All is art in business, medicine, education, sports, etc. But in The Black Swan Nassim Nicholas Taleb reminds us that aesthetics are not necessarily factual. History is not always so. Taleb speaks of being "swayed by stories," being mainly convinced by narratives and not facts.

All is art in that each profession has a story that draws. (Art draws.) Each profession has a history that is told and told again in laboratories, cubicles, classrooms, and on the baseball diamond. (Think Yogi Berra.) What matters most is not to be "swayed by stories" alone, but by fact.

Are we more "swayed by stories" or fact in the world of work?

Monday, July 14, 2008

Being Categorized

If you have not read The Black Swan by Nassim Nicholas Taleb, it is a must read. (I'm savoring it page by page. For me, it's one of those.) Tom Peters says, "Read it, Dammit!" in a recent post.

Here is a quote about being categorized:

"Categorizing is necessary for humans, but it becomes pathological when the category is seen as definitive, preventing people from considering the fuzziness of boundaries, let alone their categories."

While categories may be necessary or impossible to avoid, always leave room for the non-definitive; leave room for the non-descriptive. We are then without boundaries, experiencing life fully as it happens.

Sunday, May 25, 2008

Being Among Black Swans

In a recent post, "READ IT! DAMN IT," Tom Peters urges us to purchase the book, The Black Swan by Nassim Nicholas Taleb. It arrived on my doorstep yesterday and I am LOVING it! One thing that struck me immediately in the prologue is that when the author speaks of the sightings of black swans he indicates that many have sent him pictures since the book, indicating that they are "quite ugly." Something struck me profoundly about this statement.

Purity, beauty, elegance and others such words associated with whiteness and by extension the color of swans are perhaps colored by by the assualt on consciousness of what whiteness entails. Such distinction such as "white swans" was never even a part of my consciousness, nor have I ever read of it in any books. SWANS ARE WHITE! Can anybody say SWAN LAKE!

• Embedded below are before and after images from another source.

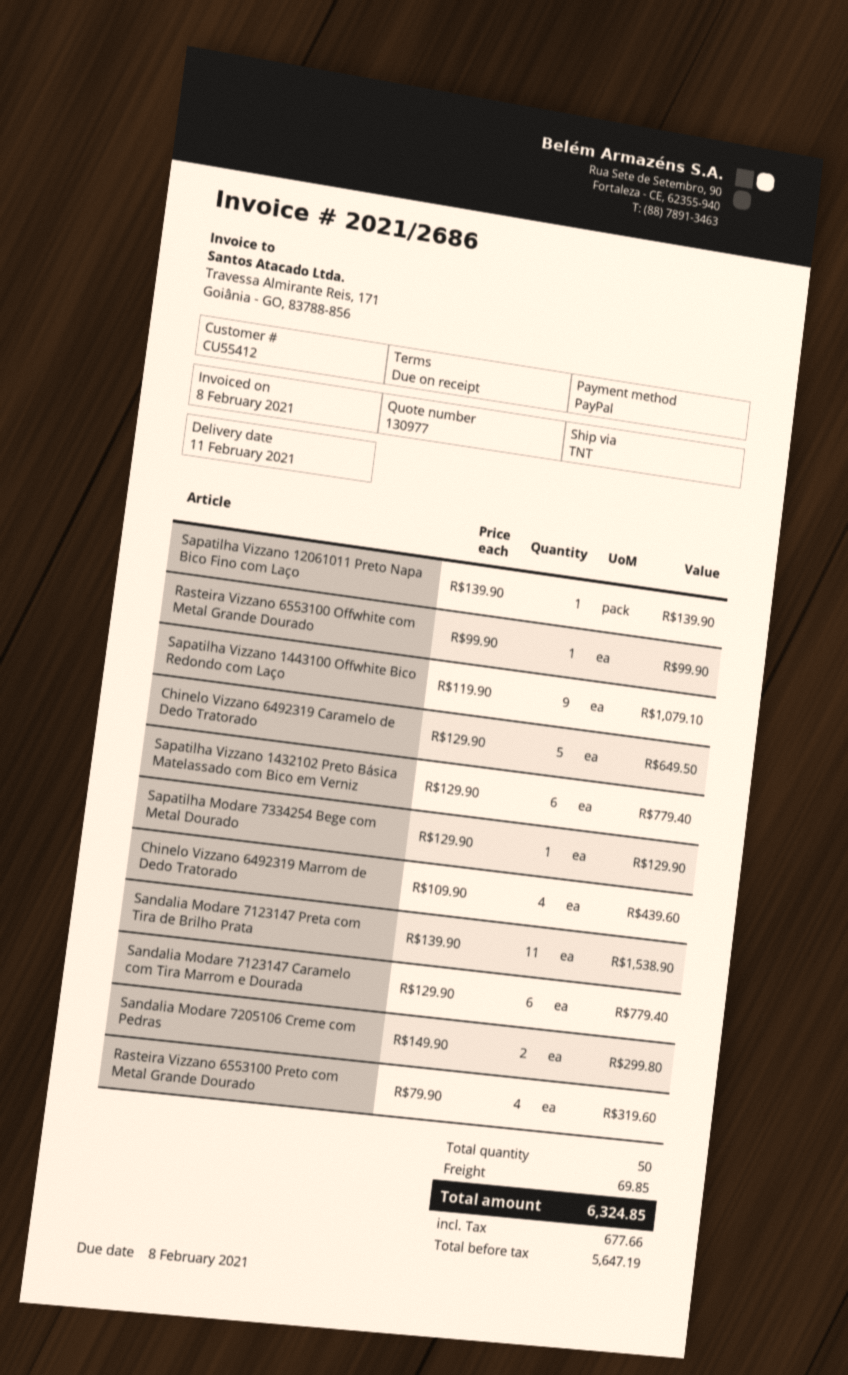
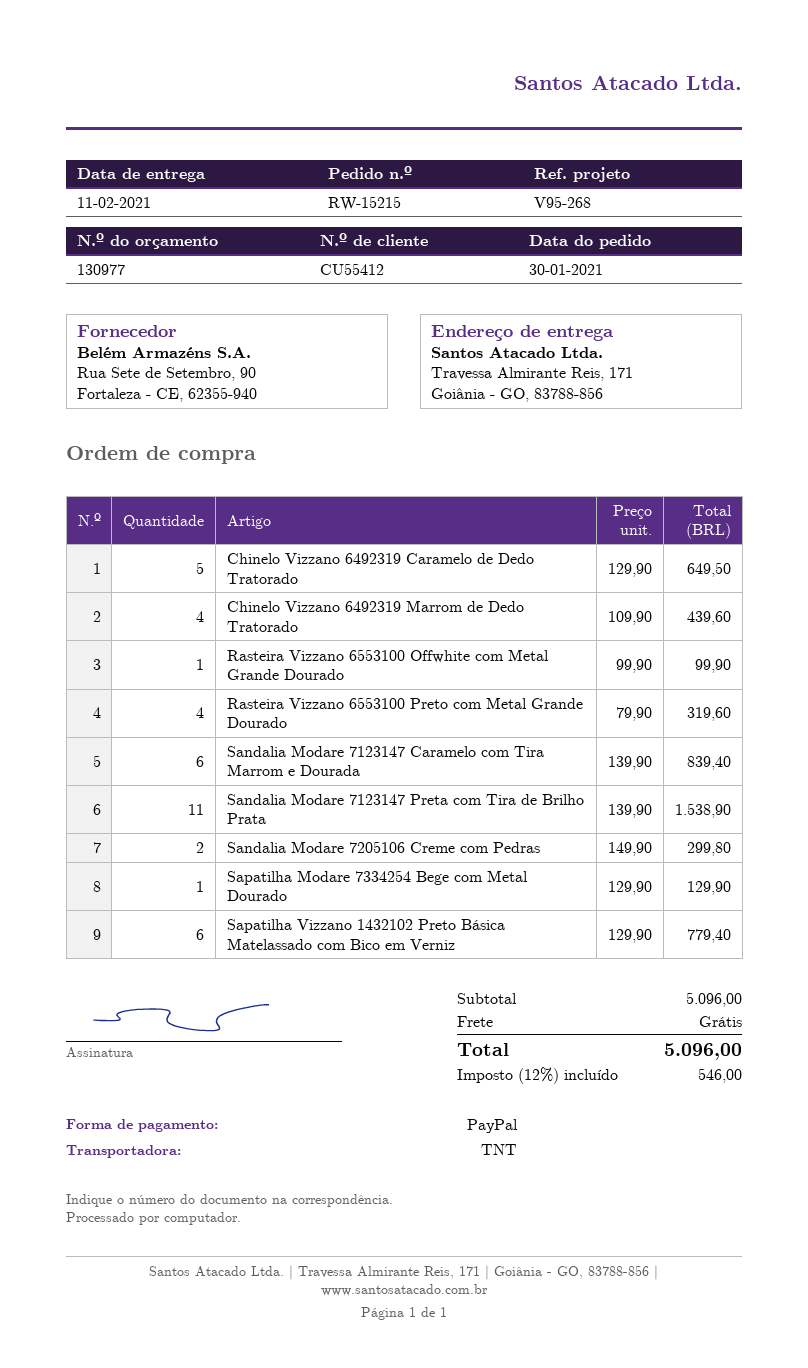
Sapatilha Vizzano 12061011 Preto Napa Bico Fino com Laço: 1 x 139.90 = 139.90 -> none
Sapatilha Vizzano 1443100 Offwhite Bico Redondo com Laço: 9 x 119.90 = 1079.10 -> none
Sandalia Modare 7123147 Caramelo com Tira Marrom e Dourada: 6 x 129.90 = 779.40 -> 6 x 139.90 = 839.40
shipping: 69.85 -> 0.00
tax: 677.66 -> 546.00
total: 6324.85 -> 5096.00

Can you picture all the beauty of Tchaikovsky's music and the whiteness of the set, costumes, and ballerinas. Now imagine blackness on the same set being performed to the same music. Weird, eh? But to whom? Blackness is without doubt associated with darkness, ominous things, evil and other such words are in reverse associated in our consciousness. I can clearly see how such descriptives as "quite ugly" could be readily associated with black swans, although I'm sure their elegance and grace on the water is no different.

We may have all in the West have had the same reaction of the first sighting of black swans. Collective cultural consciousness is no joke, nor is our narrow understanding of the possible and our inability to see beyond what our physical eyes can see. Such matters need addressing (this book seems to be so relevant in this regard), for our world is indeed flatter than ever and our dependence on one another seems to be greater still.